The Emotive Poetry of a Moved Soul *
by Luminita Kareem
Title: ‘A Sad Piper’
Poems by: Omar Tarin
Published by: Leo Books, Islamabad
Price Pak Rs : 100
This is a first volume of poetry by Omar Tarin and contains some very fine, highly-charged verse, with themes which are universal and appealing.
Normally, when a new writer emerges the media reacts over-effusively blowing up a talented person beyond all proportions, stifling any real future creativity with blankets of praise. This time, however, a prodigious talent definitely emerged and the result is a beautifully written book, excellently produced.
Omar Tarin is a fine poet and ‘A Sad Piper’ is a an outstanding first attempt by a refined and mature intelligence. In his Foreword, Tarin calls hyis work “”…the emotive poetry of a moved soul”. There is indeed an intense lyrical strain prevalent in his writing which emerges as the hallmark of his style, replete with powerful imagery and awash with the rich melodies and colours of both Pakistan’s native heritage and a unique, sensitive humanitarianism.
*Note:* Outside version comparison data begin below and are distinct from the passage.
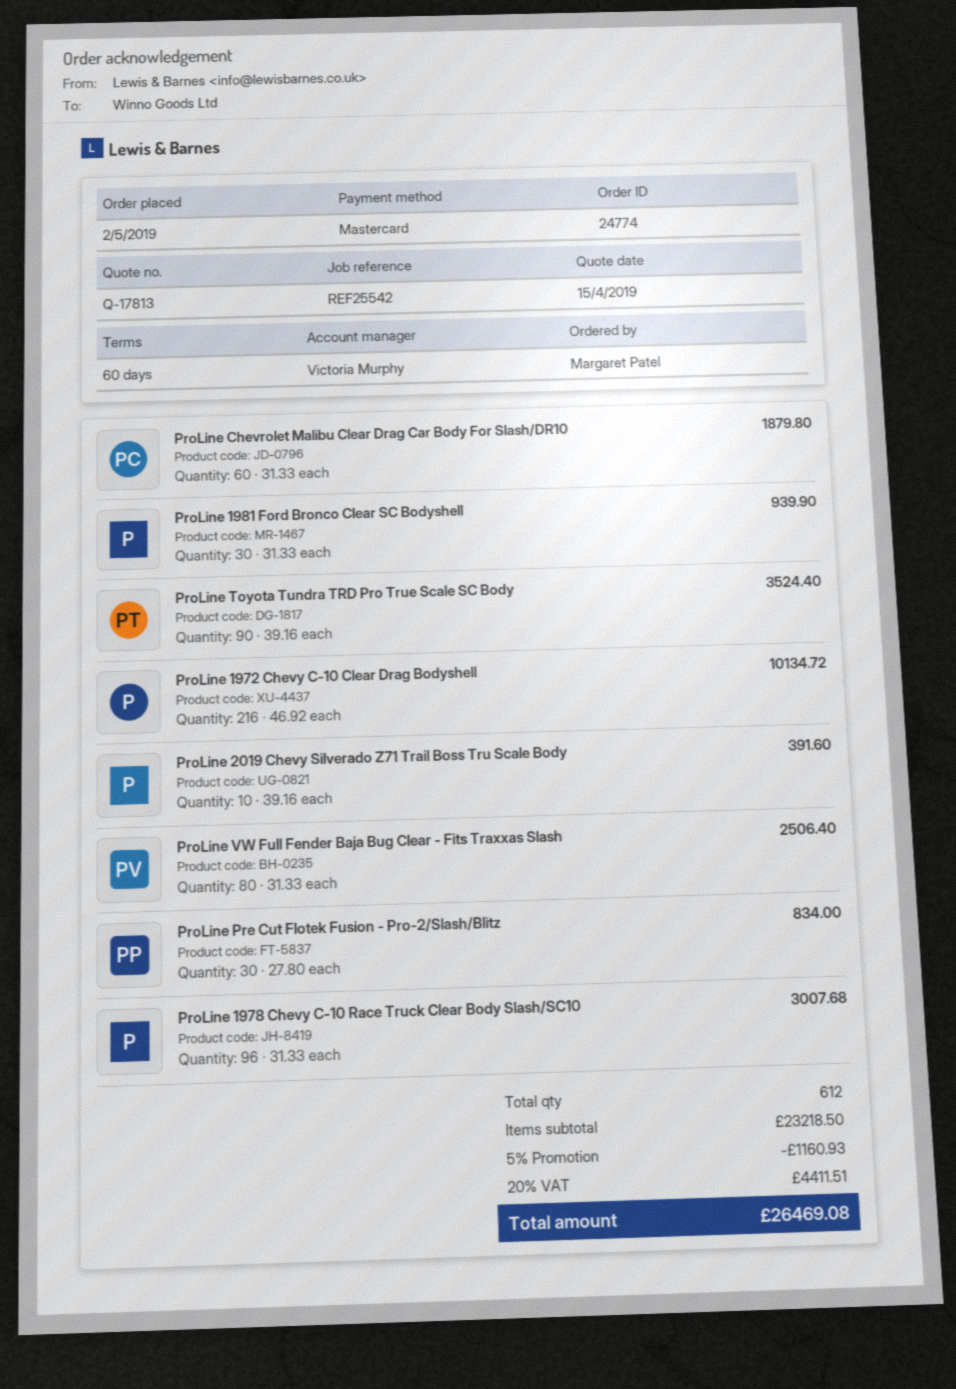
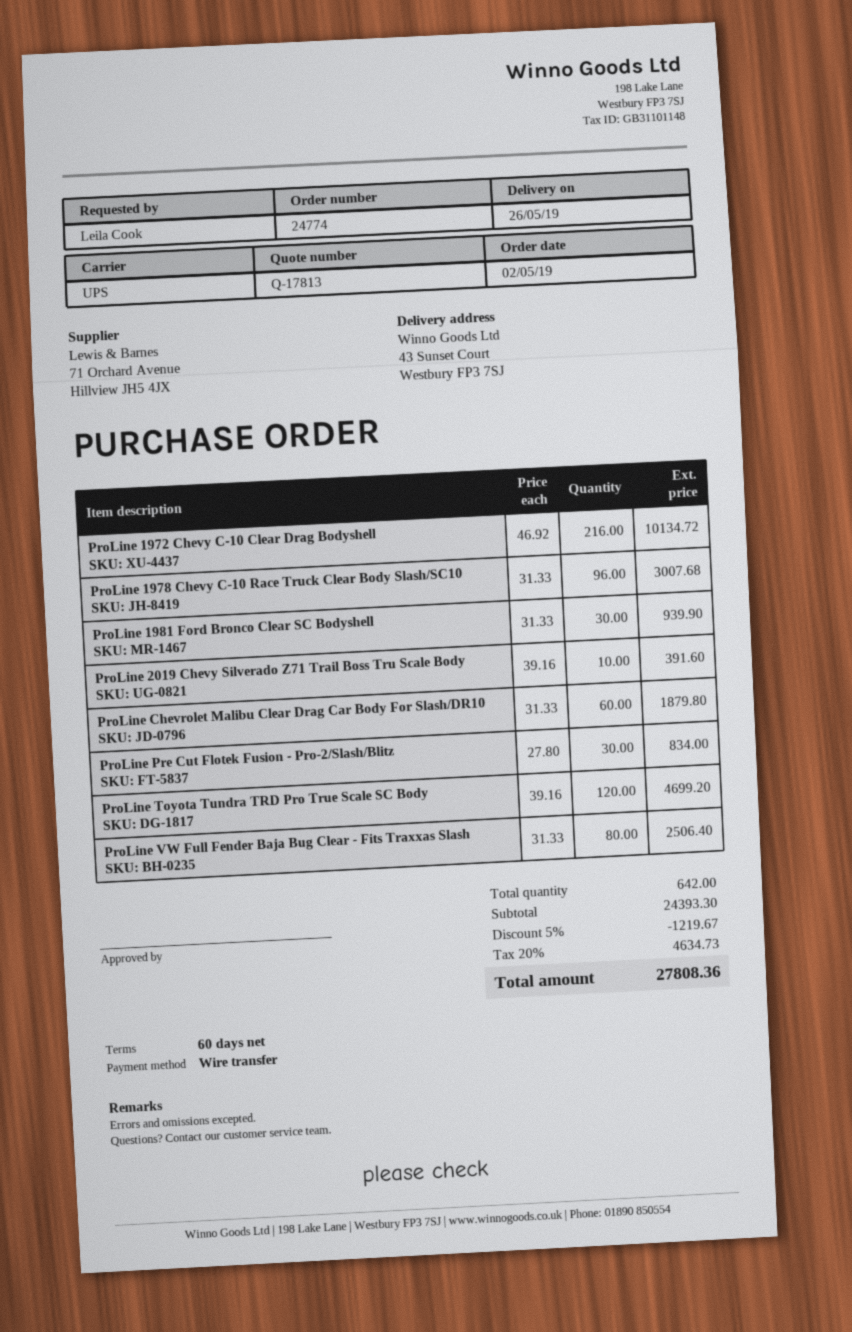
ordered by: Margaret Patel -> Leila Cook
payment method: Mastercard -> bank transfer
ProLine Toyota Tundra TRD Pro True Scale SC Body: 90 x 39.16 = 3524.40 -> 120 x 39.16 = 4699.20
total quantity: 612 -> 642
subtotal: 23218.50 -> 24393.30
discount: 5% = 1160.93 -> 5% = 1219.67
tax: 20% = 4411.51 -> 20% = 4634.73
total: 26469.08 -> 27808.36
The poems in this slim collection sing out with sadness and joy, with life and death, transcending all the barriers and liimitations of our worldly beliefs, reachign out towards the skies and the limitless universe in awesome grandeur. They blend entire worlds of experience in rhythmic patterns, often full of music, soemwhat reminiscent of ancient choral rhymes and hymns of long ago, intemingling with the influence of Sufism freely, in glorious rhapsody.
In the first, opening poem, ‘A Sad Piper’, a bizarre magical effect is created when a ghoslty piper sitting by the riverside plays his pipes ‘across’ the poet’s heart:
Playing the wind
Droning the bees
Rocking the river
Along those dark-spined banks, overgrown…
The intensity of Omar Tarin’s poetic experience and vision is reasserted in more subjective, personal poems such as ”Tree Lopping Time” when the trees of his youth are brutally cut down ‘by the executioner’s axe”.
At times, he approaches a grandeur beyond ordinary comprehension, as in ”The Quetzal in my Dreams” when he says
I had seen it in slow-motion
When men died in dreams
As they did in reality;
For the Quetzal is a secred bird …
And so on, as the spectacle of Tarin’s spirir unfolds itself, layer by layer, poem by poem, before us, stirring us in our own souls. We cannot fail to be inspired.
”A Sad Piper” augurs well for the future. It is rhe first, tentative step by a promising talent; the baptism of a poetic soul in the true tradition of great poetry.
If they are any weaknesses in this volume, they are adequately covered up by the fine presentation. One only wishes that the collection had been a little larger, perhaps. Yet, who am I to cavil? Tarin’s maiden effort has afforded me hours of pleasurable reading. And I hope they shall continuing doing so, in years to come.